You are viewing a plain text version of this content. The canonical link for it is here.
Posted to user@nutch.apache.org by "tech.notyet@foxmail.com" <te...@foxmail.com> on 2013/11/07 07:22:34 UTC

whst does the "host" table do in nutch2.2.1?

Hi,everyone,
I'm new to Nutch and using Nutch2.2.1 with Hbase as the datastore.When I finished a whole round of crawing,I found "host","webtable" in the Hbase. As to the "host" table,I am not quite sure about it's function, like in which step(inject,generate,fetch,parse,updatedb,updatehostdb) is this "host" table get involved in?  And what does the data stored in the 'host" table really mean?  Can anyone share some information? Thank a lot!


Edward 

Re: whst does the "host" table do in nutch2.2.1?
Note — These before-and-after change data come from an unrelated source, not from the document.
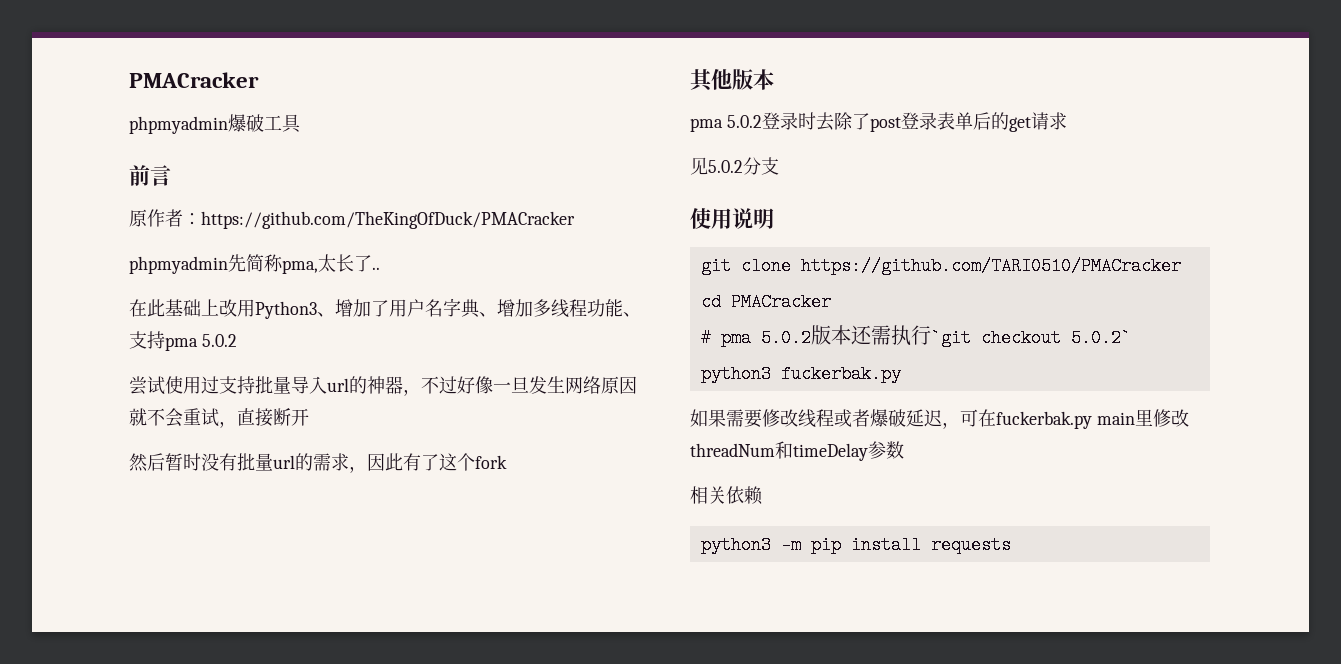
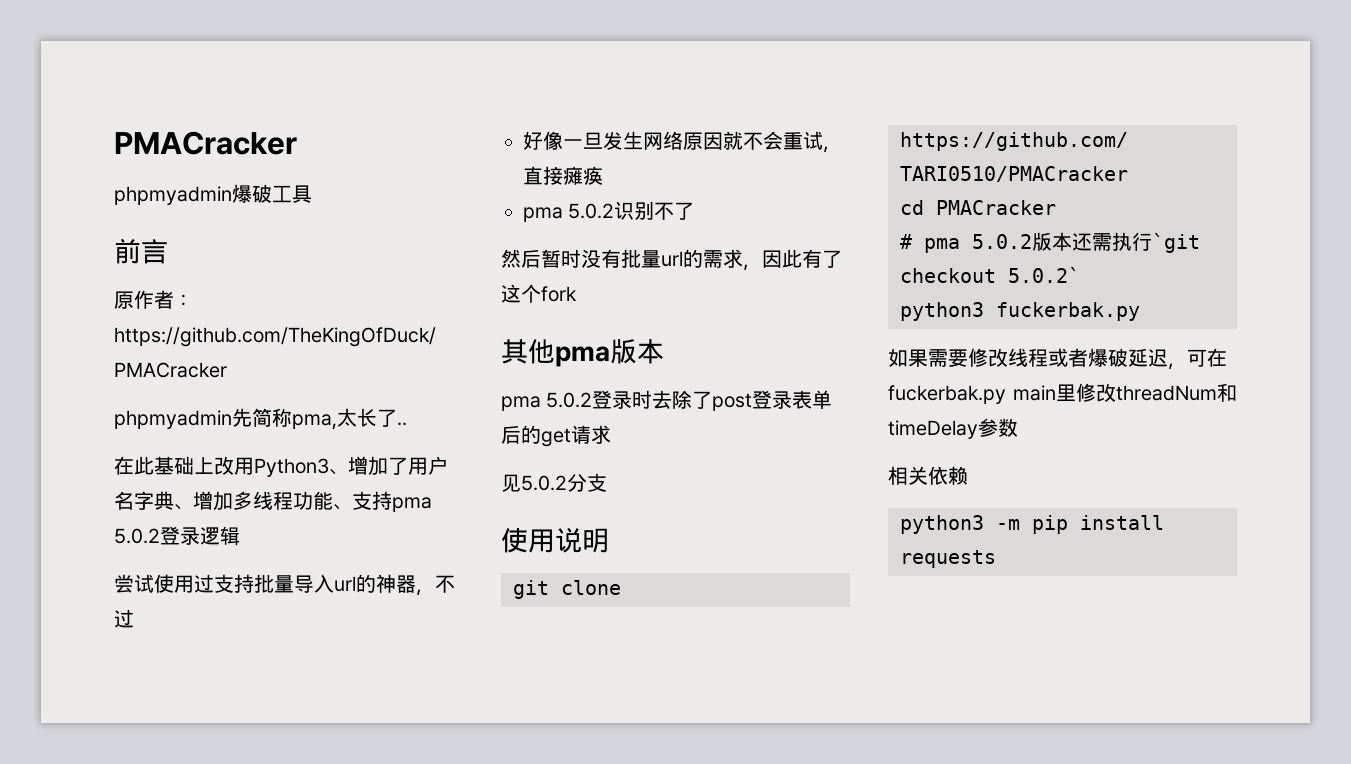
- 在此基础上改用Python3、增加了用户名字典、增加多线程功能、支持pma 5.0.2
+ 在此基础上改用Python3、增加了用户名字典、增加多线程功能、支持pma 5.0.2登录逻辑
- 尝试使用过支持批量导入url的神器，不过好像一旦发生网络原因就不会重试，直接断开
+ 尝试使用过支持批量导入url的神器，不过
+ 好像一旦发生网络原因就不会重试，直接瘫痪
+ pma 5.0.2识别不了
- 其他版本
+ 其他pma版本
Posted by Talat UYARER <ta...@agmlab.com>.
You are welcome Edward,

If you use crawl shell script. You can look at 
https://github.com/apache/nutch/blob/branch-2.2.1/src/bin/crawl. It has 
not any host function. And I tried again it doesnt create host table.

I think it is created by second run. Because of UPDATEHOSTDB needs to 
host table.

I am not familiar but you are right. 2.x store everything in webpage table.

If you want to give special values like maxThreads, crawlDelay, 
mincrawlDelay you will needs. But other situation you dont need.

Talat

07-11-2013 09:29 tarihinde, tech.notyet@foxmail.com yazdı:
> Thanks Talat,
>
> I run Nutch2.2.1 in two ways, one is run the CRAWL commond directly ,and there is "host" table in the Hbase after the exceution of the CRAWL commond;another is run the commond line step by step, I start from INJECT ,and then GENERATE,FETCH,PARSE,UPDATEDB,UPDATEHOSTDB.
> By watching the changes of hbase through the steps, I noticed that the "host" table first showed up after GENERATE, with no content. And it is
> not empty until the excution of UPDATEHOSTDB.
>
> Compared to Nutch1.7, I think the "webpage" table in Nutch2.2.1 acts the same as "CrawlBD"+"LinkBD" in 1.7, am I right?  what really confused me
> is the "host" table, so, as you said , I can neglect the "host" in the most case ,right?
>
> Best Reagrds,
> Edward
>
> From: Talat UYARER
> Date: 2013-11-07 14:55
> To: user
> Subject: Re: whst does the "host" table do in nutch2.2.1?
> Hi Edward,
>
> Host table is using for Host Based configuration like maxThreads,
> crawlDelay, mincrawlDelay etc. But this tables is option.
>
> In normal usage Host table dont create. Can you explain how do you start
> your crawler ?
>
> Talat
>
>
> 07-11-2013 08:22 tarihinde, tech.notyet@foxmail.com yazdı:
>>
>> Hi,everyone,
>> I'm new to Nutch and using Nutch2.2.1 with Hbase as the datastore.When I finished a whole round of crawing,I found "host","webtable" in the Hbase. As to the "host" table,I am not quite sure about it's function, like in which step(inject,generate,fetch,parse,updatedb,updatehostdb) is this "host" table get involved in?  And what does the data stored in the 'host" table really mean?  Can anyone share some information? Thank a lot!
>>
>>
>> Edward
>>
>
> .
>


Re: Re: whst does the "host" table do in nutch2.2.1?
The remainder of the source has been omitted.